* _WHAT YOU HAVE TO DO_
Every record below needs to be printed again exactly.

++++ EXCERPTED RECORDS ++++

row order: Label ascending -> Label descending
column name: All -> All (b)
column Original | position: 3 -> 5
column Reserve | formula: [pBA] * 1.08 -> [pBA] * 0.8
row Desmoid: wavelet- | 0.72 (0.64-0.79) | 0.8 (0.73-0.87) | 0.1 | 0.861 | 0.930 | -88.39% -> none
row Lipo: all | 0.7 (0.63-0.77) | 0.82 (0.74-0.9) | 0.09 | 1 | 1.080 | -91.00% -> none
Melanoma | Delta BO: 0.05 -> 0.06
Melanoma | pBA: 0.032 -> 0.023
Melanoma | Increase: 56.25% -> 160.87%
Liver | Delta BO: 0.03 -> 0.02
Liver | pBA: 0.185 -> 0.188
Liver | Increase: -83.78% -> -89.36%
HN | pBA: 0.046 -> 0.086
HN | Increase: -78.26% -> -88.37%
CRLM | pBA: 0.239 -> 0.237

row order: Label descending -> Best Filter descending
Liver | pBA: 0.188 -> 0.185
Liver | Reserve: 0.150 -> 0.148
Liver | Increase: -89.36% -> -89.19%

++++

* _EXERCISE ANSWER_
row order: Label ascending -> Label descending
column name: All -> All (b)
column Original | position: 3 -> 5
column Reserve | formula: [pBA] * 1.08 -> [pBA] * 0.8
row Desmoid: wavelet- | 0.72 (0.64-0.79) | 0.8 (0.73-0.87) | 0.1 | 0.861 | 0.930 | -88.39% -> none
row Lipo: all | 0.7 (0.63-0.77) | 0.82 (0.74-0.9) | 0.09 | 1 | 1.080 | -91.00% -> none
Melanoma | Delta BO: 0.05 -> 0.06
Melanoma | pBA: 0.032 -> 0.023
Melanoma | Increase: 56.25% -> 160.87%
Liver | Delta BO: 0.03 -> 0.02
Liver | pBA: 0.185 -> 0.188
Liver | Increase: -83.78% -> -89.36%
HN | pBA: 0.046 -> 0.086
HN | Increase: -78.26% -> -88.37%
CRLM | pBA: 0.239 -> 0.237

row order: Label descending -> Best Filter descending
Liver | pBA: 0.188 -> 0.185
Liver | Reserve: 0.150 -> 0.148
Liver | Increase: -89.36% -> -89.19%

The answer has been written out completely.